§ **Problem requirements**
Search term "coordinates": copy each line of the records that contains it.

============================================================

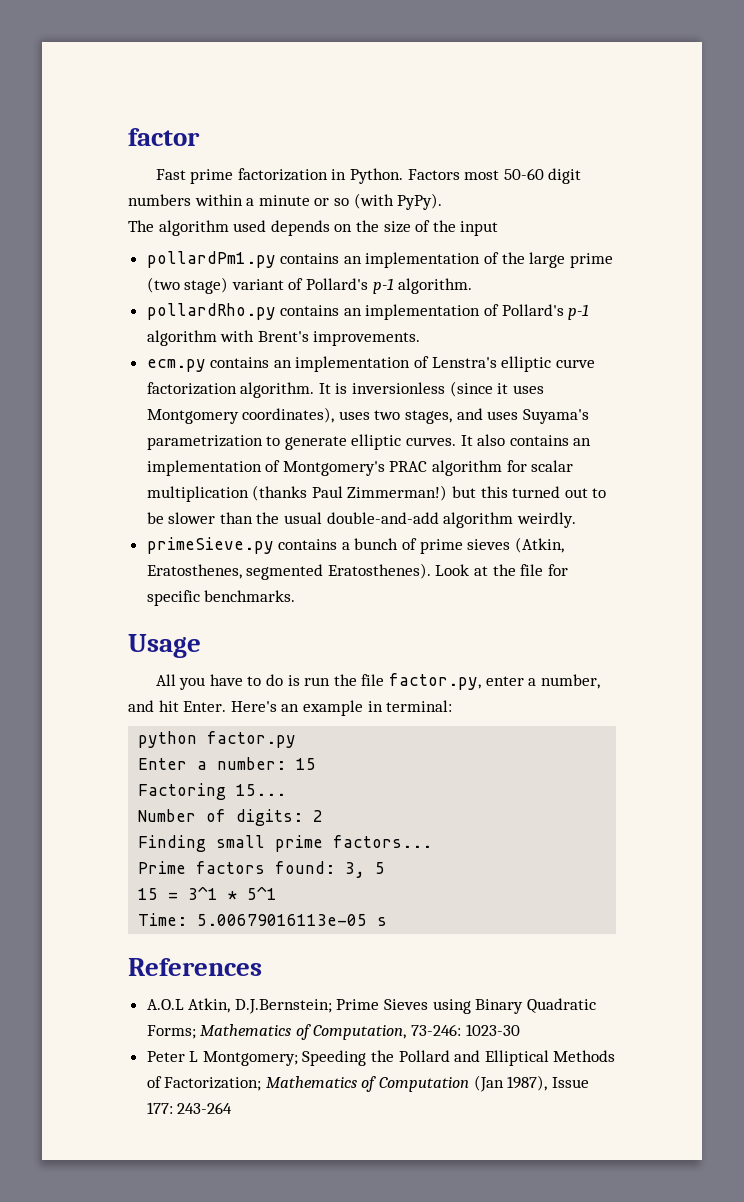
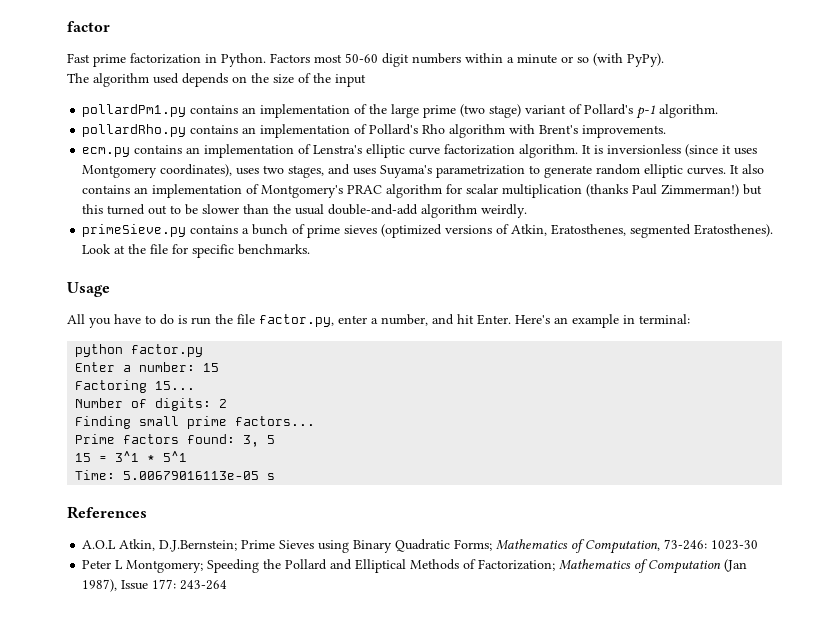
- pollardRho.py contains an implementation of Pollard's p-1 algorithm with Brent's improvements.
+ pollardRho.py contains an implementation of Pollard's Rho algorithm with Brent's improvements.
- It is inversionless (since it uses Montgomery coordinates), uses two stages, and uses Suyama's parametrization to generate elliptic curves.
+ It is inversionless (since it uses Montgomery coordinates), uses two stages, and uses Suyama's parametrization to generate random elliptic curves.
- primeSieve.py contains a bunch of prime sieves (Atkin, Eratosthenes, segmented Eratosthenes).
+ primeSieve.py contains a bunch of prime sieves (optimized versions of Atkin, Eratosthenes, segmented Eratosthenes).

============================================================

§ **Exercise answer**
- It is inversionless (since it uses Montgomery coordinates), uses two stages, and uses Suyama's parametrization to generate elliptic curves.
+ It is inversionless (since it uses Montgomery coordinates), uses two stages, and uses Suyama's parametrization to generate random elliptic curves.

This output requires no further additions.